Wherever the word "color" turns up in a line of the entries, copy that line.

○ ○ ○ ○ ○ ○ ○

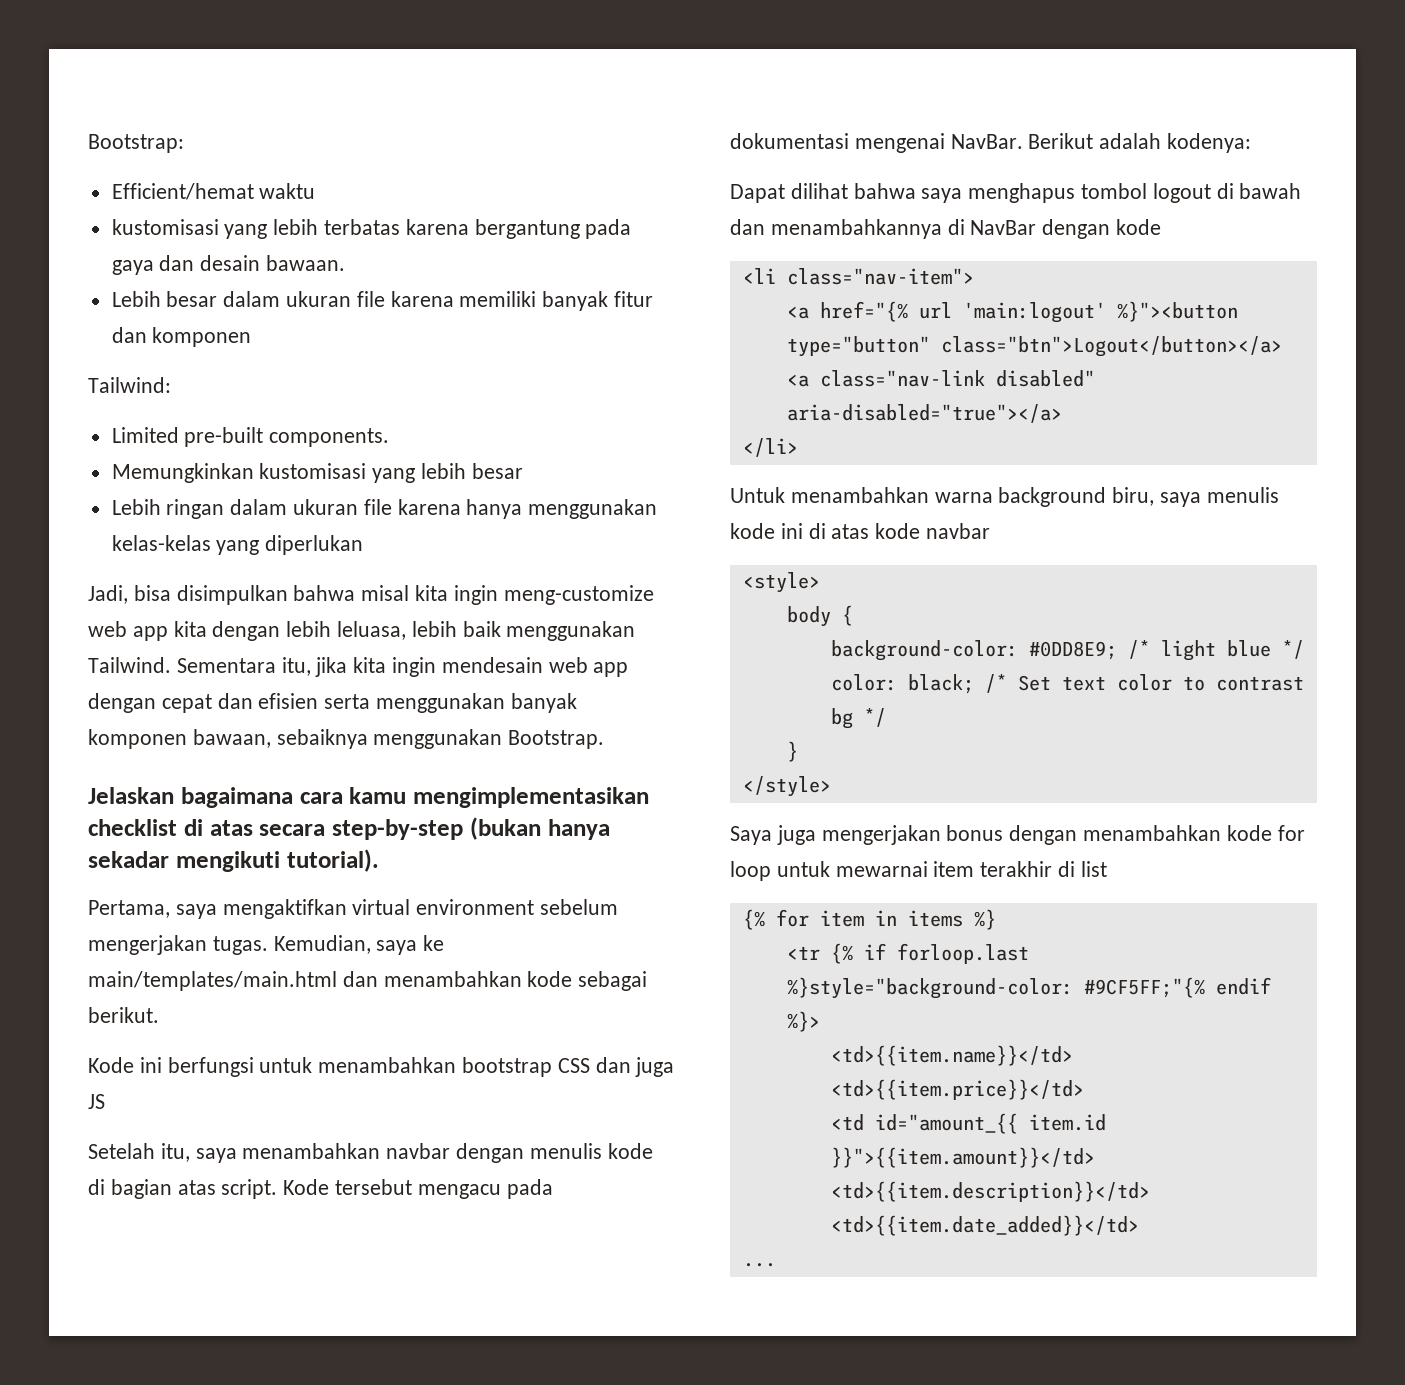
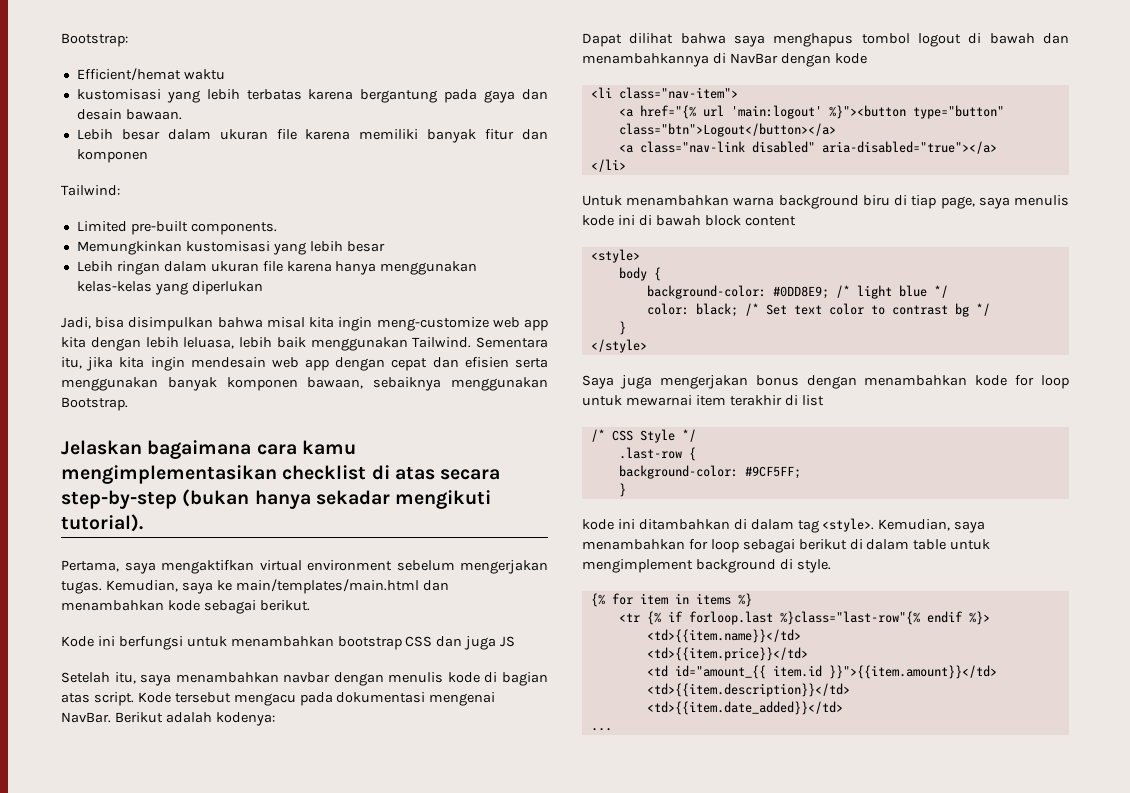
- Untuk menambahkan warna background biru, saya menulis kode ini di atas kode navbar
+ Untuk menambahkan warna background biru di tiap page, saya menulis kode ini di bawah block content
+ /* CSS Style */
+ .last-row {
+ background-color: #9CF5FF;
+ }
+ kode ini ditambahkan di dalam tag <style>. Kemudian, saya menambahkan for loop sebagai berikut di dalam table untuk mengimplement background di style.
- <tr {% if forloop.last %}style="background-color: #9CF5FF;"{% endif %}>
+ <tr {% if forloop.last %}class="last-row"{% endif %}>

○ ○ ○ ○ ○ ○ ○

▶ **Answer for the task**
+ background-color: #9CF5FF;
- <tr {% if forloop.last %}style="background-color: #9CF5FF;"{% endif %}>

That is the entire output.